ModernMediator is built from the ground up for async operations. Async isn't an afterthought or an adapter over synchronous code—it's the primary execution model.

True Async Handlers

When you use SubscribeAsync, handlers are genuinely asynchronous. When multiple handlers exist for a notification, they execute concurrently using Task.WhenAll. The mediator awaits all handlers together, not one after another.

Approach3 Handlers Taking 1 Second EachTotal Time
Sequential awaitAwait handler 1, then 2, then 3~3 seconds
Task.WhenAllAwait all simultaneously~1 second

Cancellation Support

All async operations in ModernMediator accept and respect CancellationToken. When a cancellation is requested, handlers can exit early and the mediator propagates the cancellation appropriately.

ScenarioWithout CancellationWith Cancellation
User navigates away mid-requestHandler keeps running, wastes resourcesHandler exits cleanly
HTTP request times outBackground work continuesWork stops promptly
Application shutdownHandlers may hang shutdownHandlers cooperate with shutdown

Parallel Execution

When a notification is published to multiple subscribers, handlers execute concurrently rather than sequentially. This maximizes throughput for independent operations.

Error Handling

Beyond IExceptionHandler for custom exception handling logic, ModernMediator also provides policies and events for broader error management.

Three Error Policies

Error policies define how the mediator behaves when a handler throws an exception, especially in multi-handler scenarios like pub/sub.

PolicyBehavior
ContinueAndAggregateExecute all handlers, collect all exceptions, throw as aggregate
StopOnFirstErrorStop immediately when any handler throws, skip remaining
LogAndContinueLog exceptions, continue executing remaining handlers, don't throw

HandlerError Event

A hook that fires whenever a handler throws an exception, regardless of the error policy. This provides a centralized point for logging and monitoring without requiring custom exception handlers.

Exception Unwrapping

When handlers are invoked through reflection or dynamic dispatch, exceptions get wrapped in TargetInvocationException or AggregateException. Stack traces become cluttered with framework noise, making debugging harder.

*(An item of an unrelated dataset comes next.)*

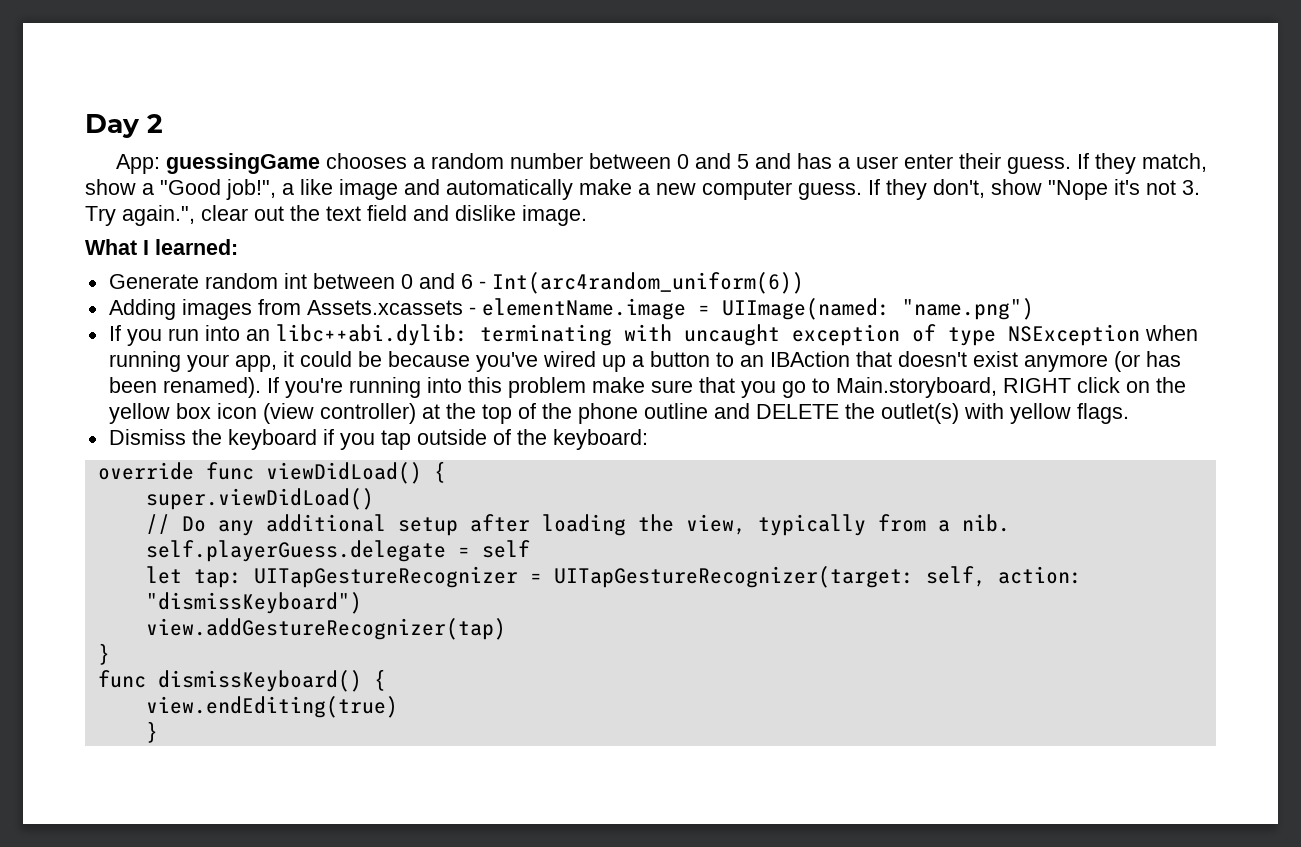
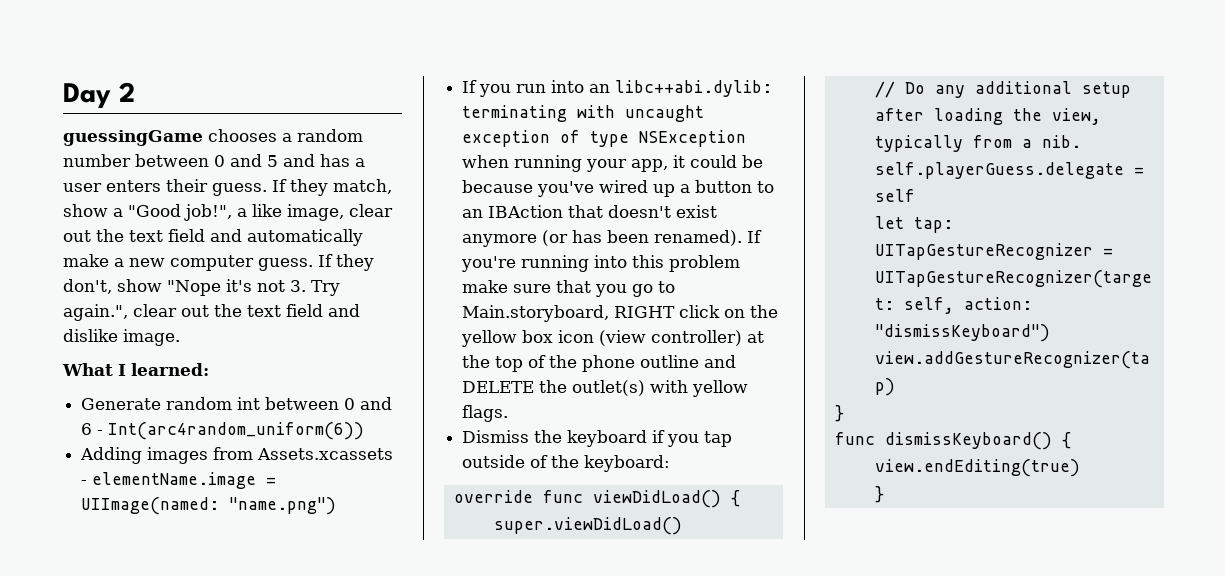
[115,154,160,174] App: -> (135, 92) none
[903,154,953,169] enter -> [106,180,161,192] enters
[339,179,398,200] image -> [287,204,393,221] [63,229,205,242] image, clear out the text field

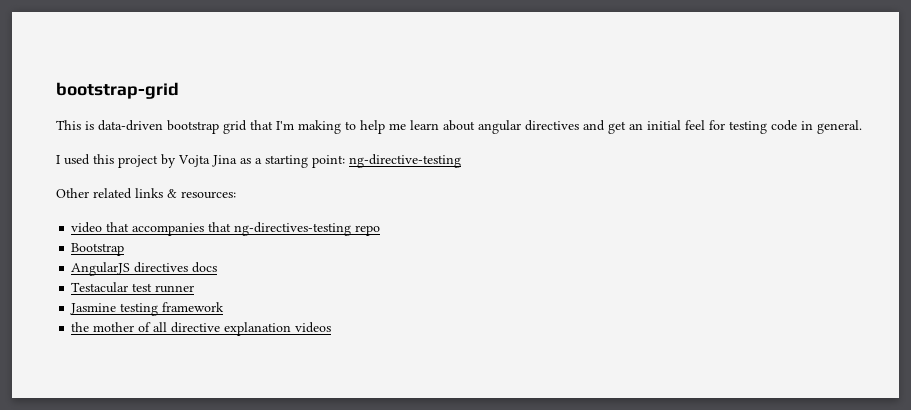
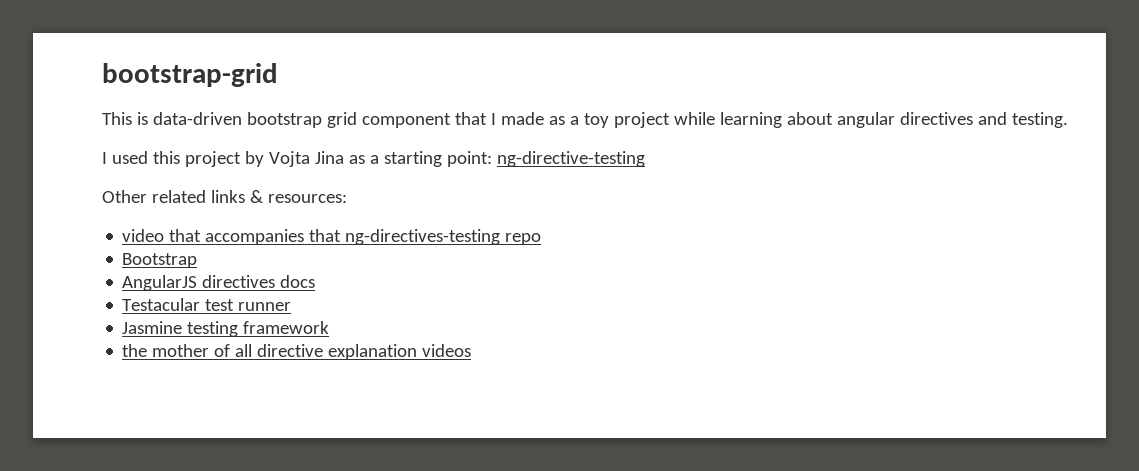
[250,120,862,134] that I'm making to help me learn about angular directives and get an initial feel for testing code in general. -> [361,112,1068,128] component that I made as a toy project while learning about angular directives and testing.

Exceptions are automatically unwrapped before being thrown or passed to exception handlers. You see the original exception with a clean stack trace pointing directly to your code.

Summary

ModernMediator provides a comprehensive set of features for building decoupled, maintainable applications in .NET. This tutorial has covered the core capabilities that make the library powerful and flexible.

Features Covered

  • Request/Response Pattern — The foundational one-to-one message handling pattern for commands and queries
  • Pipeline Behaviors — Middleware that wraps handler execution for cross-cutting concerns
  • Pre/Post Processors — Simpler alternatives to behaviors when you only need before or after logic
  • Streaming — Memory-efficient, responsive data delivery using IAsyncEnumerable
  • Source Generators — Compile-time handler discovery for Native AOT compatibility
  • Exception Handlers — Centralized exception handling without scattered try/catch blocks
  • CachingMode — Control over handler resolution timing with Eager and Lazy options
  • Pub/Sub with Callbacks — Multi-handler broadcasting with response aggregation
  • Weak/Strong References — Memory management control for subscription lifecycles
  • Predicate Filters — Conditional message reception based on content
  • Covariance — Inheritance-aware message routing for flexible subscriptions
  • UI Dispatchers — Thread-safe response delivery across WPF, WinForms, MAUI, Avalonia, and ASP.NET Core
  • Assembly Scanning and Manual DI Registration — Flexible handler registration strategies
  • Async-First Design — True parallelism with Task.WhenAll and full cancellation support
  • Error Handling — Configurable policies, centralized events, and clean exception unwrapping

ModernMediator combines these features into a cohesive library that supports applications from simple desktop tools to complex distributed systems, with first-class support for modern .NET capabilities including Native AOT compilation.